In an Interpersonal Neurobiology (IPNB) class I'm taking called the Science of IPNB, our final class consisted of brain dissections. This is my fifth IPNB class and I would say I am officially addicted to learning about the brain! Throughout these classes I have studied the basic anatomy of our brain, some of the major functions of these different locations and how those grow and/or change based on our life experiences. The culmination of actually touching the brain and seeing these areas in a real brain is unreal! I am one of those people who is completely disgusted by blood and organs. I turn my head while watching CSI. If someone is telling me a story about a surgery in their foot, or a pain in their side, within seconds I start to feel pain in that same area. So, it's fair to say that I was a little worried about this brain dissection.
Which is why I was so surprised when I was not phased by it at all! I had no problem touching the brain, with gloves of course, or cutting it, or dissecting it to find the corpus callosum, which is an amazing body of fibers connecting our left and right hemispheres of our brain. It seems impossible that something I held in my hands could perform so many functions. It's this plain gray color, yet it holds memories, emotions, the regulation of our entire body, and on and on. It's pretty beyond comprehension for me. In my life, things that hold information contain words, that I can see, or hear. Or have pictures that I can interpret. You can't read the story of our lives by looking at our brains. So frustrating!

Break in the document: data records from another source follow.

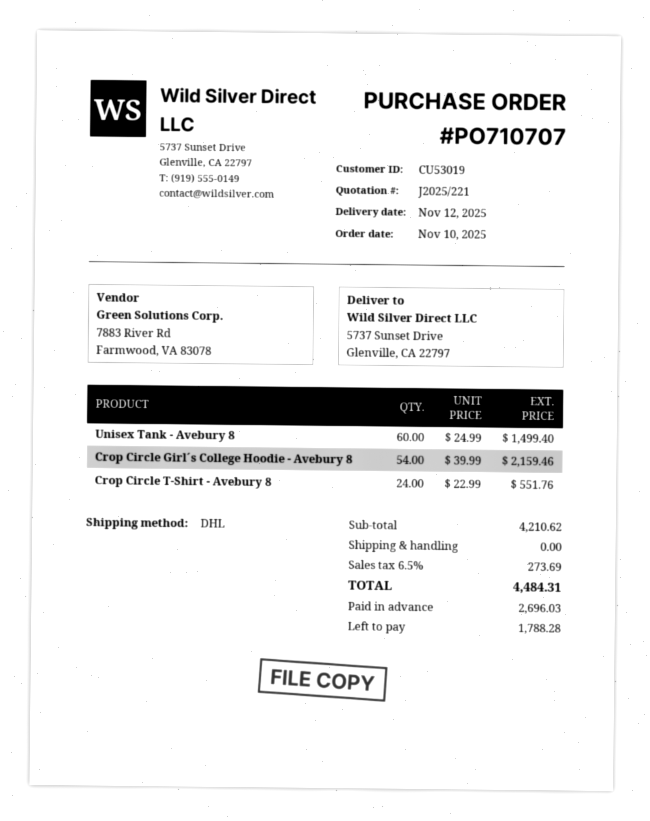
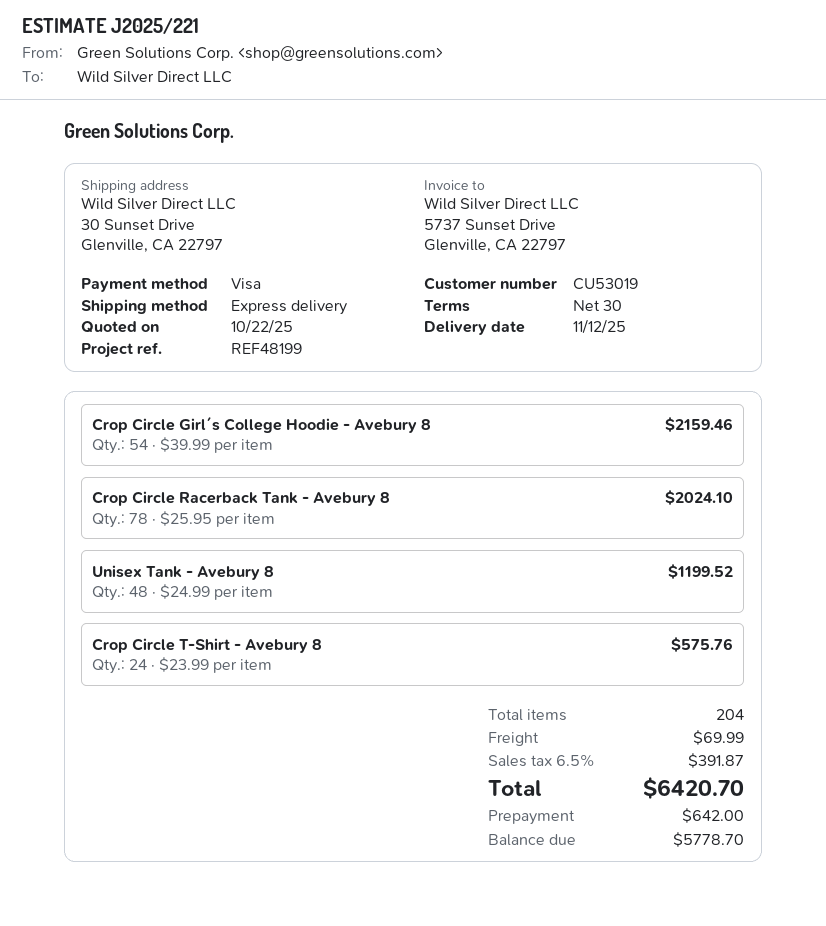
shipping method: DHL -> express
ship to: 5737 Sunset Drive, Glenville, CA 22797 -> 30 Sunset Drive, Glenville, CA 22797
Unisex Tank - Avebury 8: 60 x 24.99 = 1499.40 -> 48 x 24.99 = 1199.52
Crop Circle T-Shirt - Avebury 8: 24 x 22.99 = 551.76 -> 24 x 23.99 = 575.76
Crop Circle Racerback Tank - Avebury 8: none -> 78 x 25.95 = 2024.10
shipping: 0.00 -> 69.99
tax: 6.5% = 273.69 -> 6.5% = 391.87
total: 4484.31 -> 6420.70
deposit: 2696.03 -> 642.00
balance: 1788.28 -> 5778.70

Besides the beautiful corpus callosum, I was shocked by the strength of the 3 layers of tissue covering our brains. It is so precisely fit to our brain and once it comes off it retains the same shape of our brain. It's density is that of a swimming cap, or snake's skin. It's amazing how our brain differs to fit the needs of our lives, they adapt for survival. This sheep had hardly any frontal lobe while it's cerebellum was huge in comparison with the size of the entire brain. The size of the olfactory nerves was amazing as well. If we think about how adaptive the brain is to different species, it's no wonder that it would be adaptive within the species.